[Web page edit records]
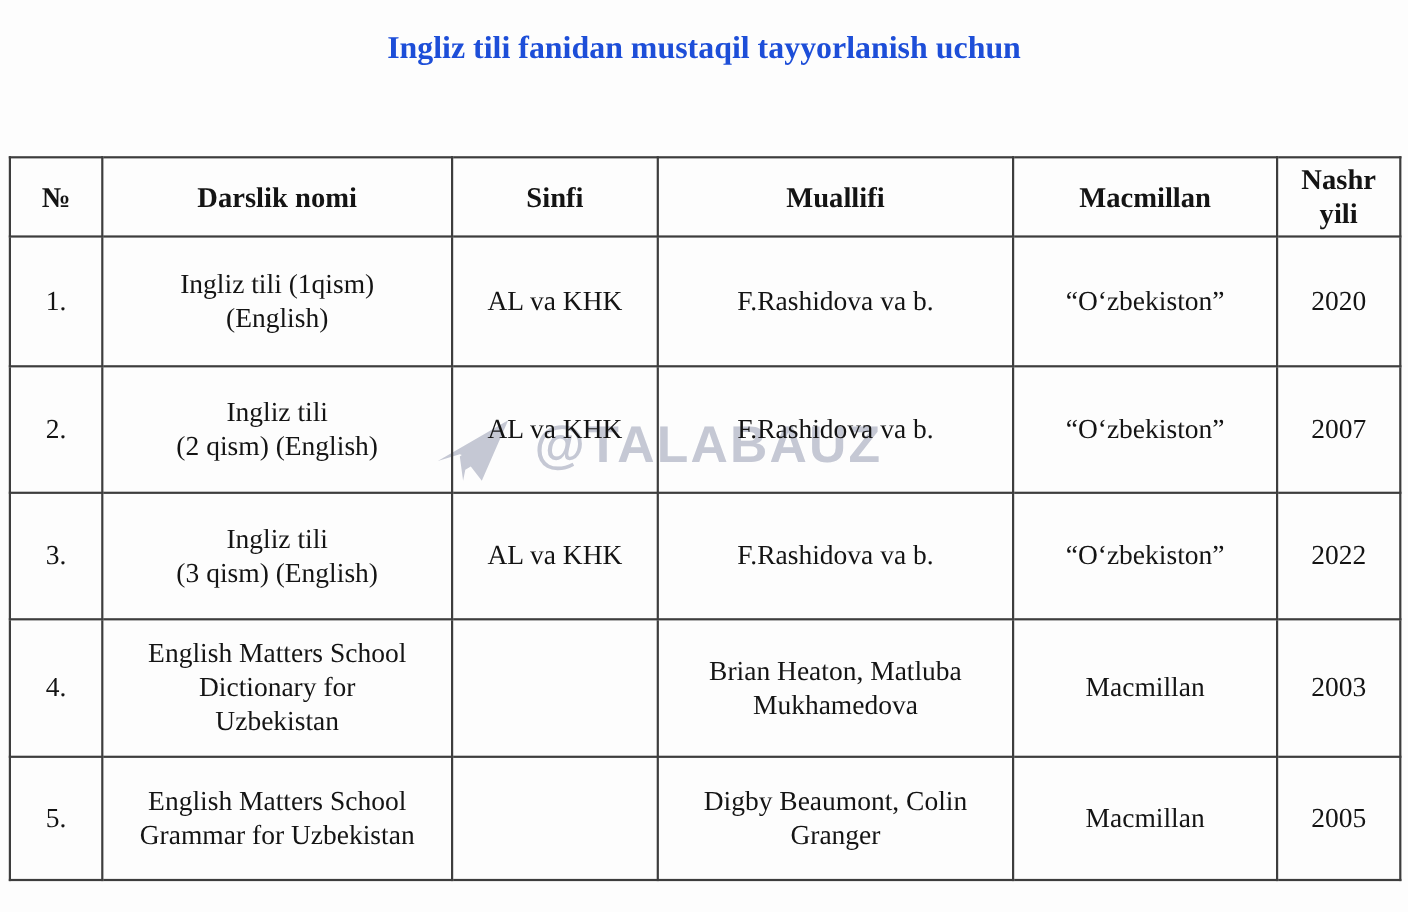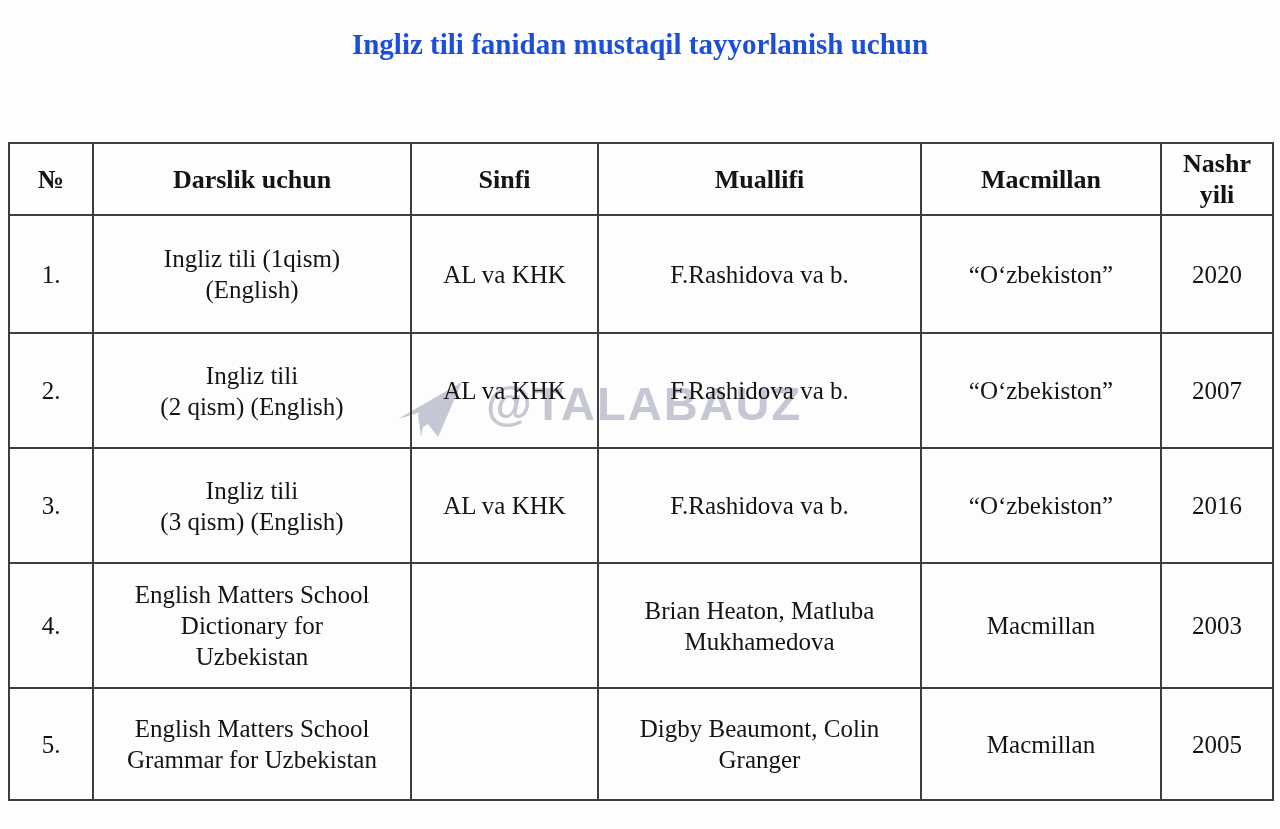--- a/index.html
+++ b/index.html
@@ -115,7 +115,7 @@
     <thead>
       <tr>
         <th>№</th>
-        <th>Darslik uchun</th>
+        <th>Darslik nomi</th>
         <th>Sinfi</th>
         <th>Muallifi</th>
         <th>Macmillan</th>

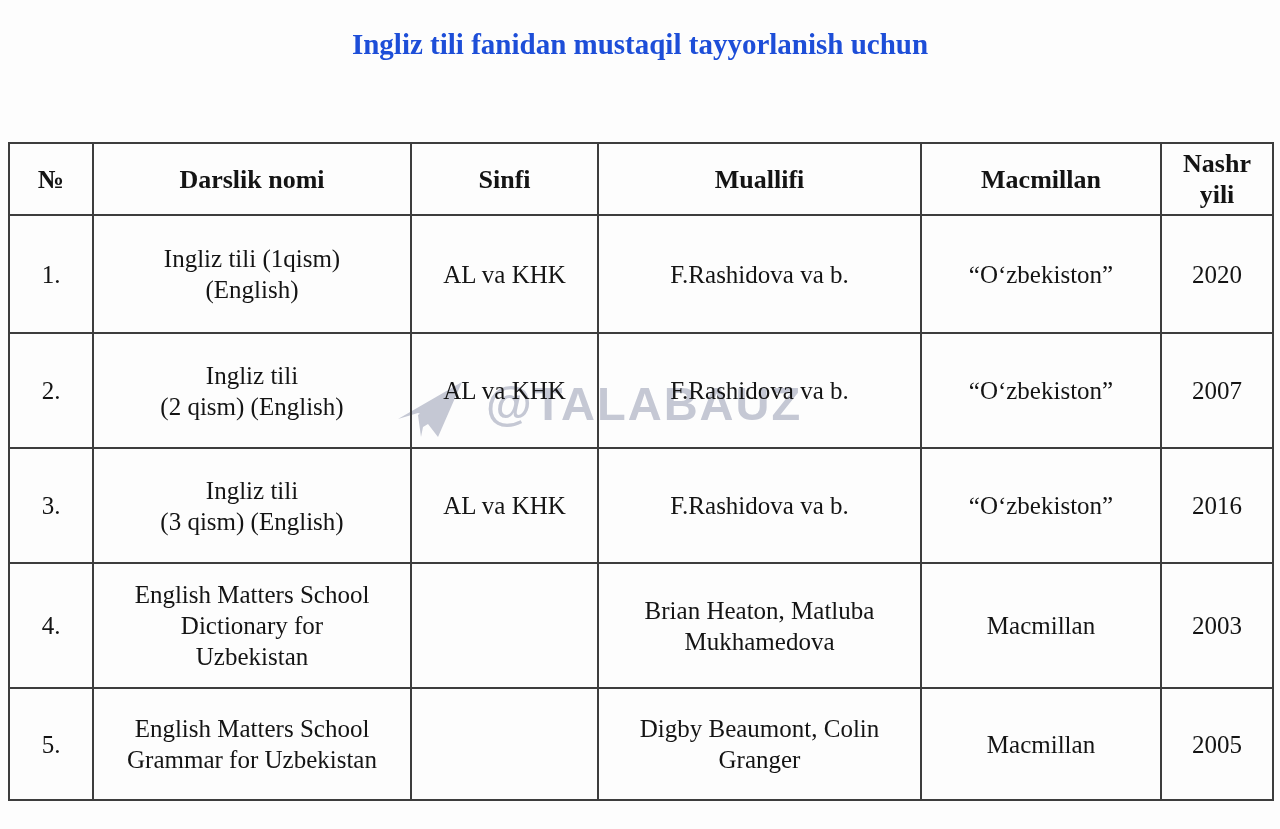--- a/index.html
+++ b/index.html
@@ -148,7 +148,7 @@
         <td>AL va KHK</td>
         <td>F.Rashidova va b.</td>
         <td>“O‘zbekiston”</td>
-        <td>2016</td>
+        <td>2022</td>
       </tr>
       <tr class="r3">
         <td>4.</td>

==

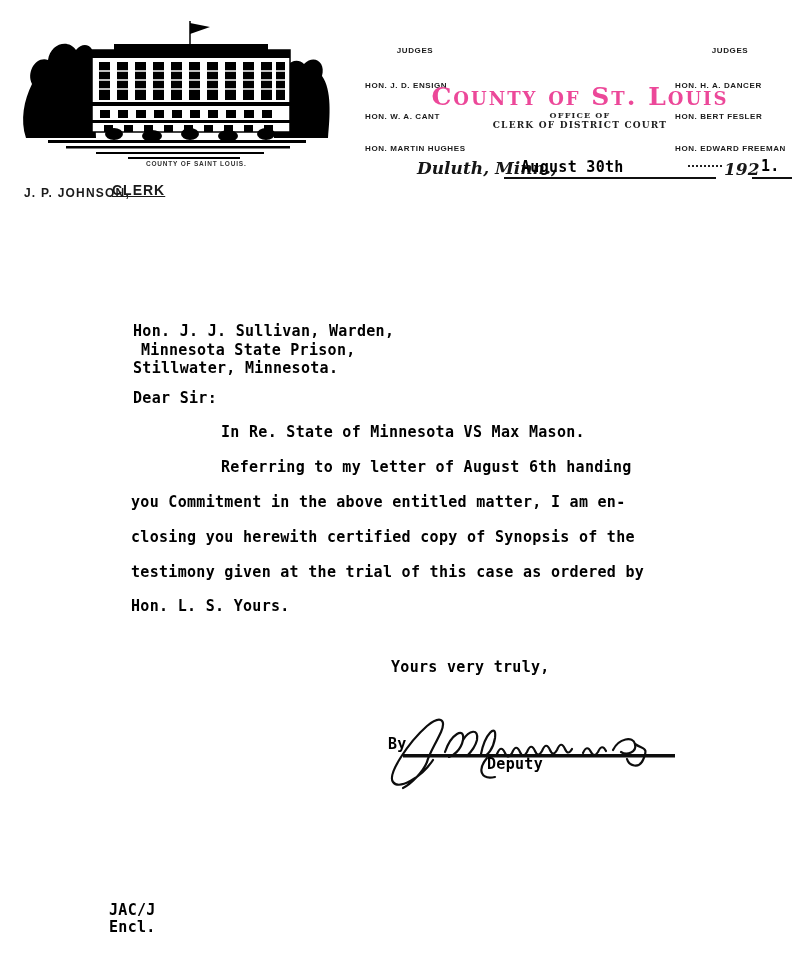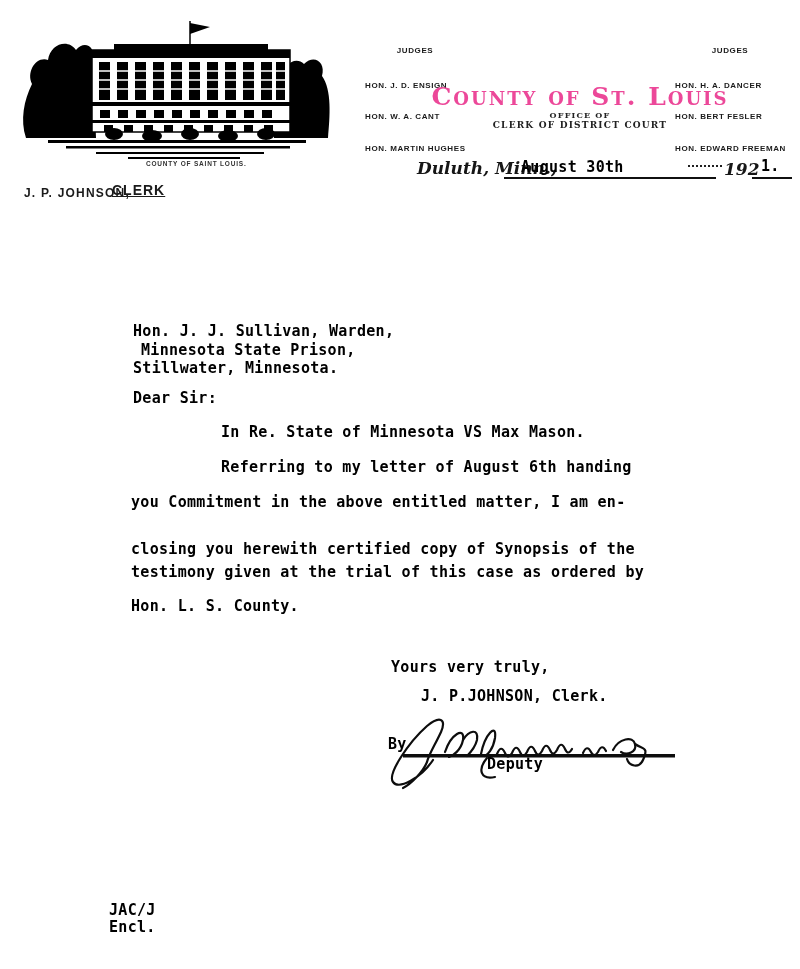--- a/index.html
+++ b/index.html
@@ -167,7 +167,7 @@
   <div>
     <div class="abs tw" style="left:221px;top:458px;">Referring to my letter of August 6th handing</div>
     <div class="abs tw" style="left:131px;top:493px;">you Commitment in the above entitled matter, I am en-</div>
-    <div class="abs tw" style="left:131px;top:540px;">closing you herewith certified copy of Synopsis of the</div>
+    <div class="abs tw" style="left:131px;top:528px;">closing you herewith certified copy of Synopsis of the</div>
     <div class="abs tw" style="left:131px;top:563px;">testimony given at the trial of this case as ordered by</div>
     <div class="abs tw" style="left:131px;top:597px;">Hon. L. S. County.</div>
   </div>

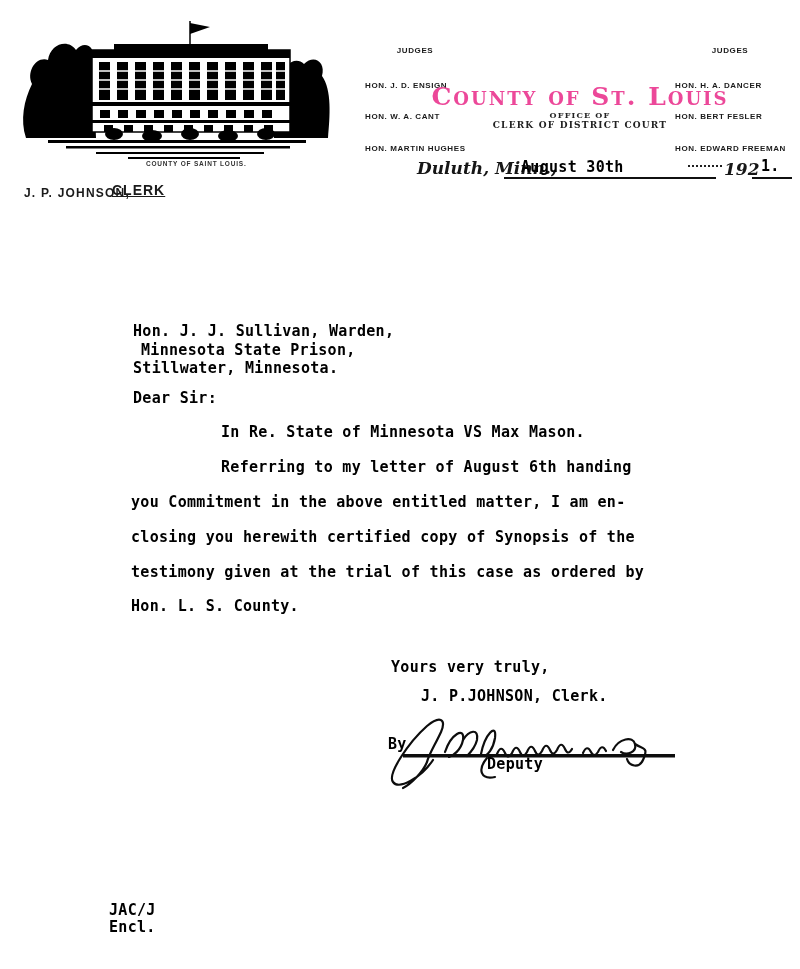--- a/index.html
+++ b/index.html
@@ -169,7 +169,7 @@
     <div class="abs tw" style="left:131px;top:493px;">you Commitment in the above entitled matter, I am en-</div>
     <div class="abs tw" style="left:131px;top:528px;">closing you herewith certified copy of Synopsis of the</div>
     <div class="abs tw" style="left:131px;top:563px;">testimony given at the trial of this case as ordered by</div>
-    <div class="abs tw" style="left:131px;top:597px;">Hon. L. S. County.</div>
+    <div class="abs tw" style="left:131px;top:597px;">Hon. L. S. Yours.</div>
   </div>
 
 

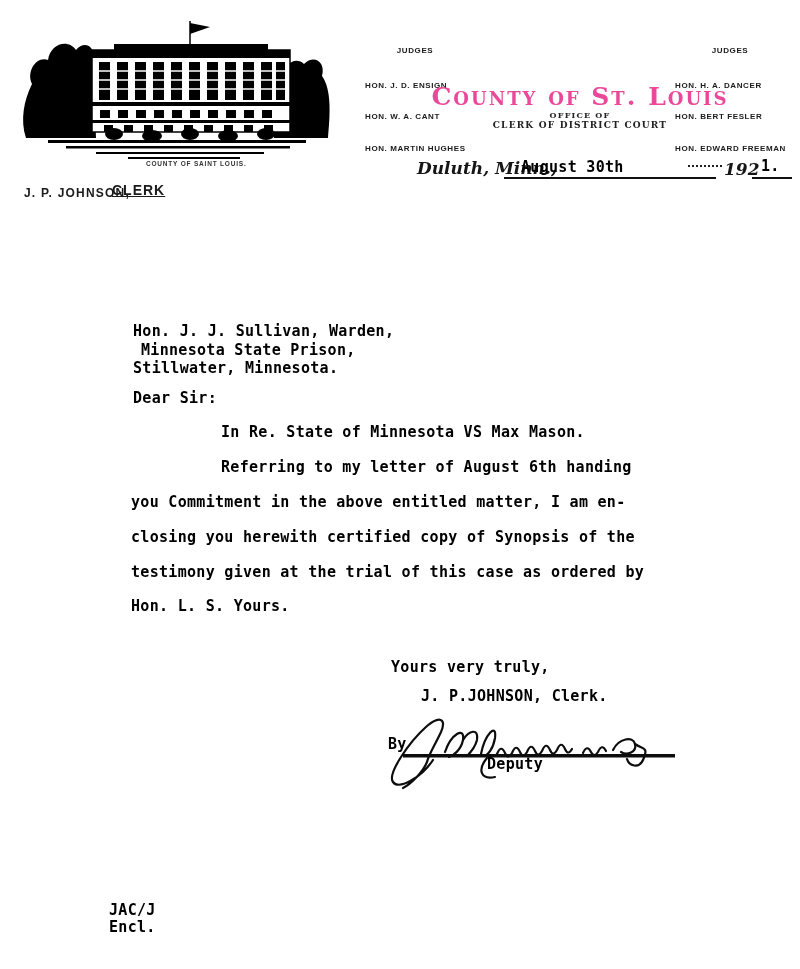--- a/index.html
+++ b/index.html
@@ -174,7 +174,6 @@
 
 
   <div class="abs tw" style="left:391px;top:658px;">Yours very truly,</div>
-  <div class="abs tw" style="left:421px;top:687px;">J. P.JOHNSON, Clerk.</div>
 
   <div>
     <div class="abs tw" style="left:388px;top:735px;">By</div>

---

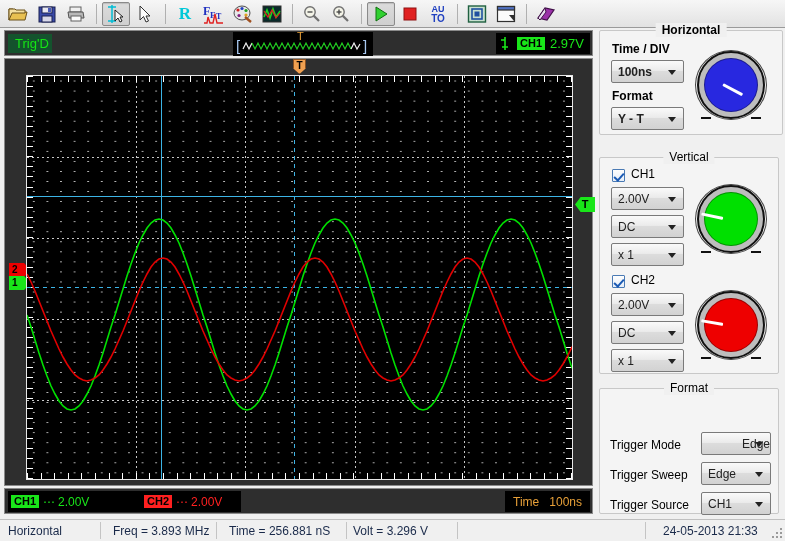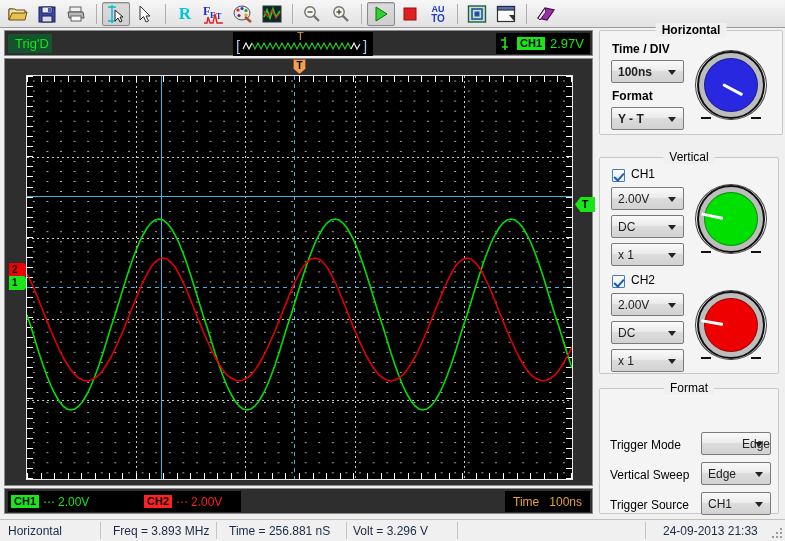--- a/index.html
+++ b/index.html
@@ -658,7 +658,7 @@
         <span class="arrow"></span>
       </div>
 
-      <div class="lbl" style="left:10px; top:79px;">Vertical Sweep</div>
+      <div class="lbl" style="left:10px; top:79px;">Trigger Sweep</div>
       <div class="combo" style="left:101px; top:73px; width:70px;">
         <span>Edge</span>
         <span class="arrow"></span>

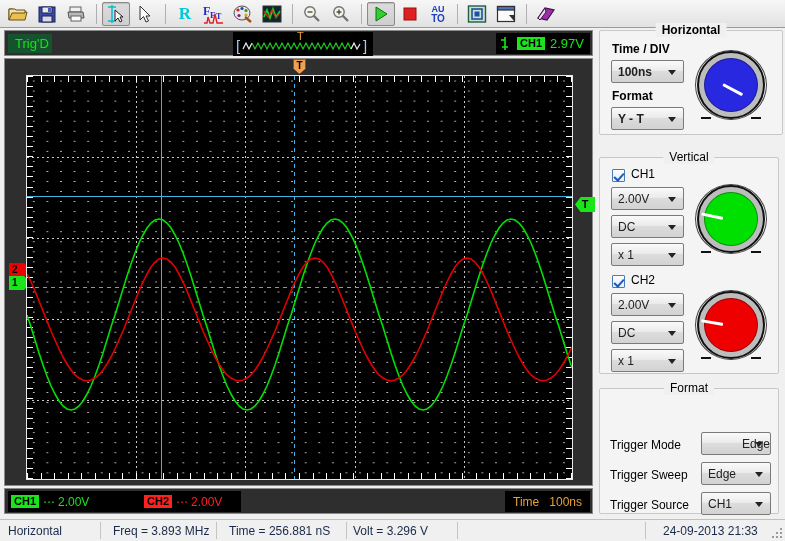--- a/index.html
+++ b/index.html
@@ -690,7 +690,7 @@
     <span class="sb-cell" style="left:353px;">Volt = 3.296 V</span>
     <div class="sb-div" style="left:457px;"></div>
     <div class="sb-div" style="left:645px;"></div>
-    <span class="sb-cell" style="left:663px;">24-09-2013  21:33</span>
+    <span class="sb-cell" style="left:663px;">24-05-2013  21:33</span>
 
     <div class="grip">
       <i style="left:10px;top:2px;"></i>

Exercise instructions. All of the lines above that carry the string "cell" need to be found and copied.

Response.
     <span class="sb-cell" style="left:353px;">Volt = 3.296 V</span>
-    <span class="sb-cell" style="left:663px;">24-09-2013  21:33</span>
+    <span class="sb-cell" style="left:663px;">24-05-2013  21:33</span>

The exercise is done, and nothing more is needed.